> _TASK GOAL_
For this exercise, please find the lines in the entries that include the word "moved" and copy them.

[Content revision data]
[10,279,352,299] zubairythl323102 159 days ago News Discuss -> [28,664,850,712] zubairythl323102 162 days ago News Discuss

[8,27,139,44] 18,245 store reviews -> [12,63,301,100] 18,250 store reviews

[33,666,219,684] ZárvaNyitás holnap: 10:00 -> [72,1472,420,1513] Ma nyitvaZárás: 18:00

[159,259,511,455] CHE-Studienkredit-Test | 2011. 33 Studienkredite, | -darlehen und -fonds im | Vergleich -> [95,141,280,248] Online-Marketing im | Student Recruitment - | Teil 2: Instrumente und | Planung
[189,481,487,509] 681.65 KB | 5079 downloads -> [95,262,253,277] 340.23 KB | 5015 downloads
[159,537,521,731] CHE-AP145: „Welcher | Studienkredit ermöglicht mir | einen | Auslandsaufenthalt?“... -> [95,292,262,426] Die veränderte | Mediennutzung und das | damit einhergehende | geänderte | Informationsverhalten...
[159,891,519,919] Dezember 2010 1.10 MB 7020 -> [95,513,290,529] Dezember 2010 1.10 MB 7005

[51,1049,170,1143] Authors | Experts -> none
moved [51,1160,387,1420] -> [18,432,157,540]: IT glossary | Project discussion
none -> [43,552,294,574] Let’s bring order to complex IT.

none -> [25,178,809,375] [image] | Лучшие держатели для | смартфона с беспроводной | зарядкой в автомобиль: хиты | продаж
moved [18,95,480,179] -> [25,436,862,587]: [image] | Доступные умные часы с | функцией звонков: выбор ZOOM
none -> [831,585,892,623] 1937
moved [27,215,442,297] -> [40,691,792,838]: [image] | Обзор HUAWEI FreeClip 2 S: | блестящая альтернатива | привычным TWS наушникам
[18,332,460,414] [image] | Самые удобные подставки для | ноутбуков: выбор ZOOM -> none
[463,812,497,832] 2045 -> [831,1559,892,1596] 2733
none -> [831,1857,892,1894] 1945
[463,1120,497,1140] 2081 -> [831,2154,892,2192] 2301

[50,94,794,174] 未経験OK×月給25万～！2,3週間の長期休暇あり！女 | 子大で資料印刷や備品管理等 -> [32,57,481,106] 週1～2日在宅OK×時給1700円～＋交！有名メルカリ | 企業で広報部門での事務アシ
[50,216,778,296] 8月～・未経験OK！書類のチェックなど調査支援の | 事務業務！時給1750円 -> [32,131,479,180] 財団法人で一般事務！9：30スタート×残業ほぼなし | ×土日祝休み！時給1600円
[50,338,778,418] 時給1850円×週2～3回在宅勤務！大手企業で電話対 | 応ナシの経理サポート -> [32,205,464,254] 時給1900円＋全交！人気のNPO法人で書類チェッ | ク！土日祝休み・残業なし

> _THE COMPLETED TASK_
moved [51,1160,387,1420] -> [18,432,157,540]: IT glossary | Project discussion
moved [18,95,480,179] -> [25,436,862,587]: [image] | Доступные умные часы с | функцией звонков: выбор ZOOM
moved [27,215,442,297] -> [40,691,792,838]: [image] | Обзор HUAWEI FreeClip 2 S: | блестящая альтернатива | привычным TWS наушникам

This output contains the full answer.